Agen Cathedral's visible structure dates to the 12th century, when it was built as a collegiate church of canons dedicated to Saint Caprasius of Agen (Saint Caprais), on the foundations of a basilica sacked by the Normans in 853 but thereafter restored. It was sacked again in December 1561 during the Wars of Religion.

At the onset of the French Revolution in 1789 the church lost its religious function and was used instead as a fodder store before being reopened in 1796. It was elevated to the status of the cathedral of the diocese of Agen in 1801, replacing the former cathedral dedicated to Saint Stephen (Saint Étienne), which was destroyed during the Revolution.
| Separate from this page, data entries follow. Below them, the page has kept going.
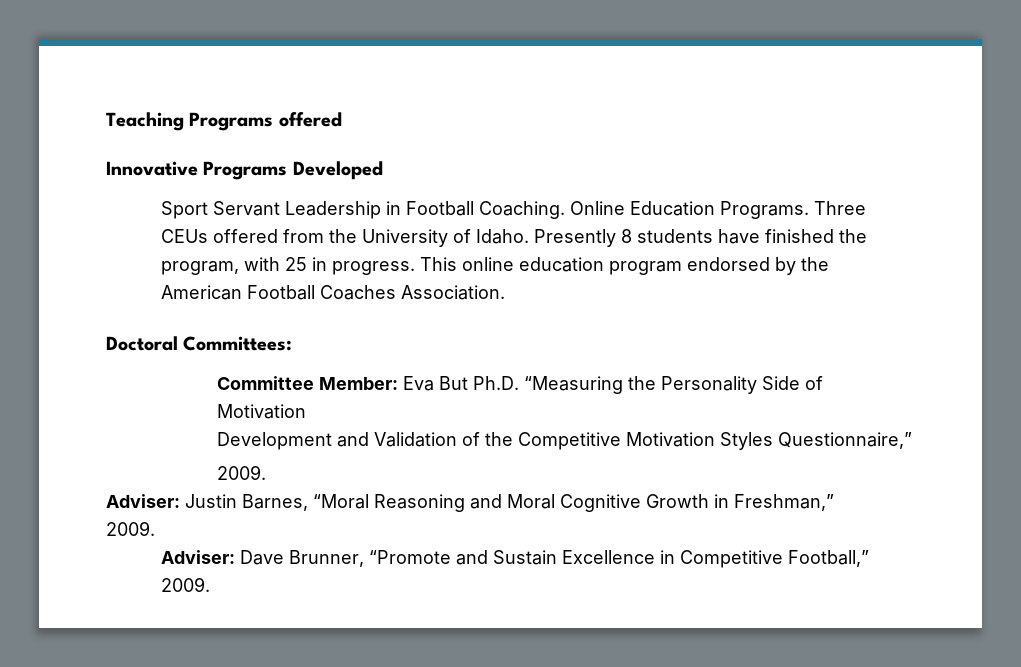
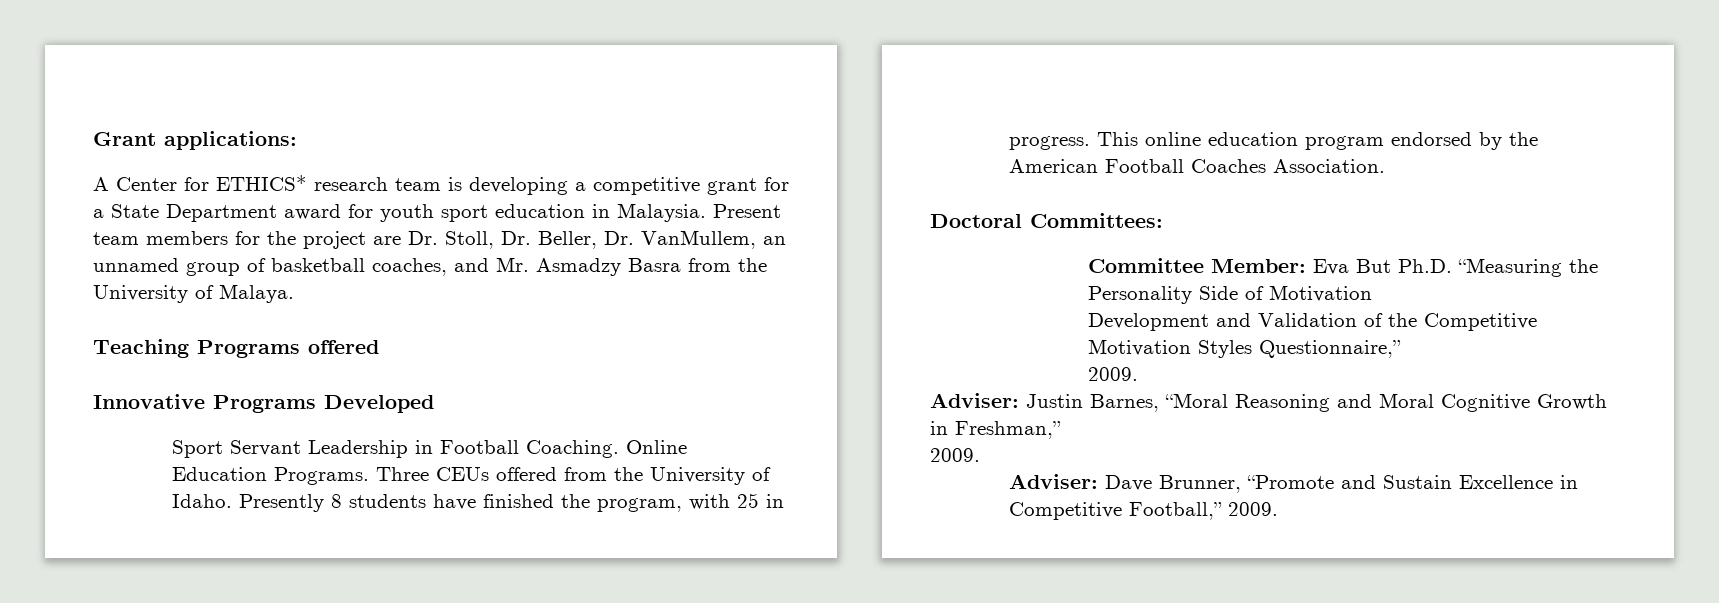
+ Grant applications:
+ A Center for ETHICS* research team is developing a competitive grant for a State Department award for youth sport education in Malaysia. Present team members for the project are Dr. Stoll, Dr. Beller, Dr. VanMullem, an unnamed group of basketball coaches, and Mr. Asmadzy Basra from the University of Malaya.

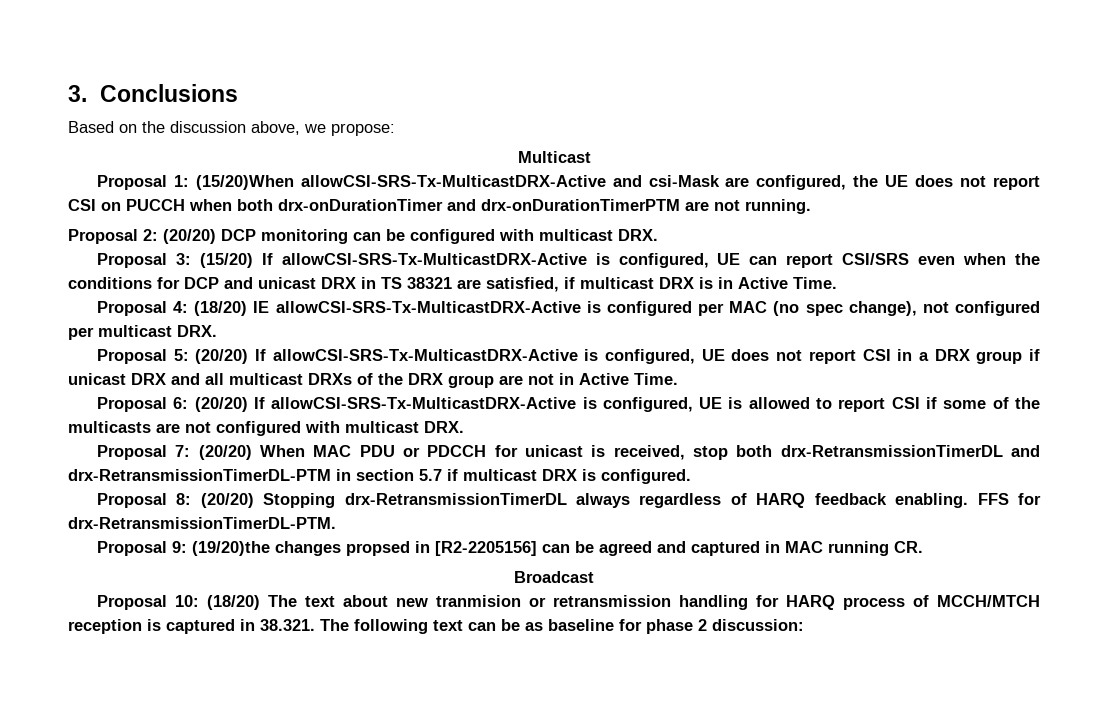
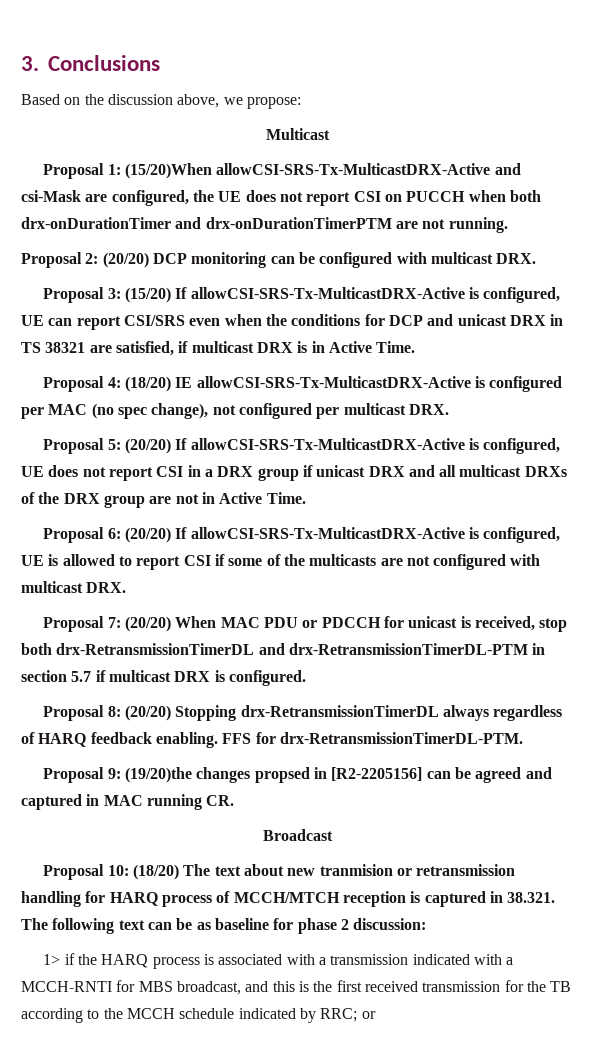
+ 1> if the HARQ process is associated with a transmission indicated with a MCCH-RNTI for MBS broadcast, and this is the first received transmission for the TB according to the MCCH schedule indicated by RRC; or

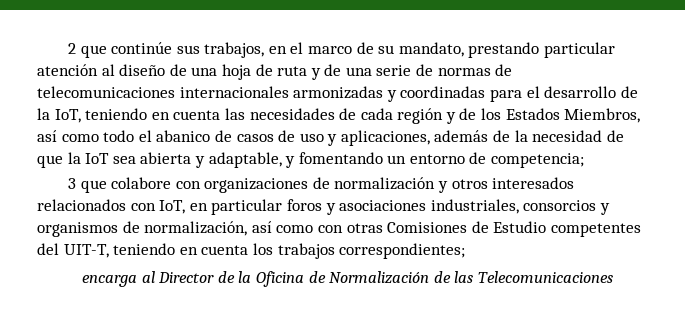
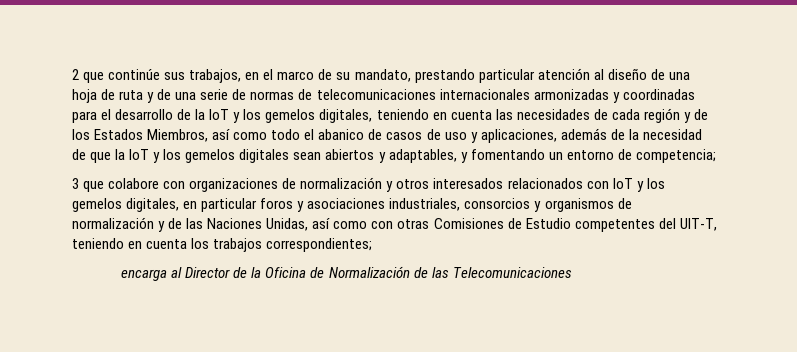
- 2 que continúe sus trabajos, en el marco de su mandato, prestando particular atención al diseño de una hoja de ruta y de una serie de normas de telecomunicaciones internacionales armonizadas y coordinadas para el desarrollo de la IoT, teniendo en cuenta las necesidades de cada región y de los Estados Miembros, así como todo el abanico de casos de uso y aplicaciones, además de la necesidad de que la IoT sea abierta y adaptable, y fomentando un entorno de competencia;
+ 2 que continúe sus trabajos, en el marco de su mandato, prestando particular atención al diseño de una hoja de ruta y de una serie de normas de telecomunicaciones internacionales armonizadas y coordinadas para el desarrollo de la IoT y los gemelos digitales, teniendo en cuenta las necesidades de cada región y de los Estados Miembros, así como todo el abanico de casos de uso y aplicaciones, además de la necesidad de que la IoT y los gemelos digitales sean abiertos y adaptables, y fomentando un entorno de competencia;
- 3 que colabore con organizaciones de normalización y otros interesados relacionados con IoT, en particular foros y asociaciones industriales, consorcios y organismos de normalización, así como con otras Comisiones de Estudio competentes del UIT-T, teniendo en cuenta los trabajos correspondientes;
+ 3 que colabore con organizaciones de normalización y otros interesados relacionados con IoT y los gemelos digitales, en particular foros y asociaciones industriales, consorcios y organismos de normalización y de las Naciones Unidas, así como con otras Comisiones de Estudio competentes del UIT-T, teniendo en cuenta los trabajos correspondientes;

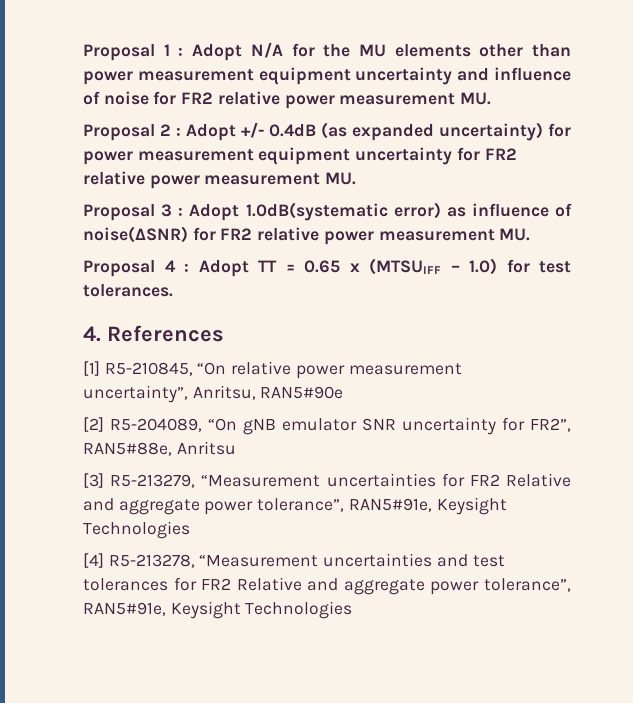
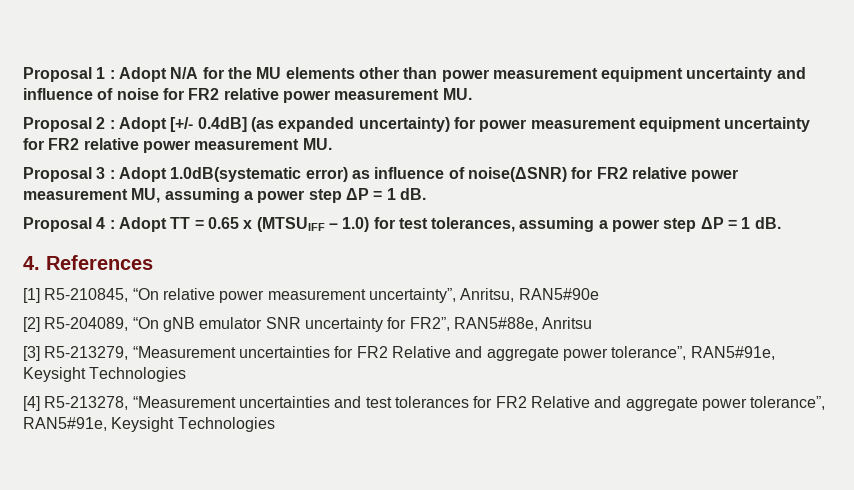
- Proposal 2 : Adopt +/- 0.4dB (as expanded uncertainty) for power measurement equipment uncertainty for FR2 relative power measurement MU.
+ Proposal 2 : Adopt [+/- 0.4dB] (as expanded uncertainty) for power measurement equipment uncertainty for FR2 relative power measurement MU.
- Proposal 3 : Adopt 1.0dB(systematic error) as influence of noise(ΔSNR) for FR2 relative power measurement MU.
+ Proposal 3 : Adopt 1.0dB(systematic error) as influence of noise(ΔSNR) for FR2 relative power measurement MU, assuming a power step ΔP = 1 dB.
- Proposal 4 : Adopt TT = 0.65 x (MTSUIFF – 1.0) for test tolerances.
+ Proposal 4 : Adopt TT = 0.65 x (MTSUIFF – 1.0) for test tolerances, assuming a power step ΔP = 1 dB.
The cathedral appears in one of the earliest color photographs ever taken by Louis Arthur Ducos du Hauron in 1877.

In 1998 this monument along the World Heritage Site route was among the first 75 designated, with three following the year after.

==Organs==
The main organ built by Stoltz featured in the Universal Exposition of 1855 in Paris, according to legend, offered by the Empress Eugénie in 1858 to the cathedral of Agen that hitherto had no instrument. It is the largest instrument in the department of Lot-et-Garonne, with 45 registers spread over three manuals and a pedal-board. It is a nationally listed historical monument and so too is the choir organ built by the makers Magen in 1885, with 15 registers, two manuals and a pedal-board.

==Architecture==
As with many churches in southern France, its plan is the form of a Latin cross. The nave dates from the 13th century.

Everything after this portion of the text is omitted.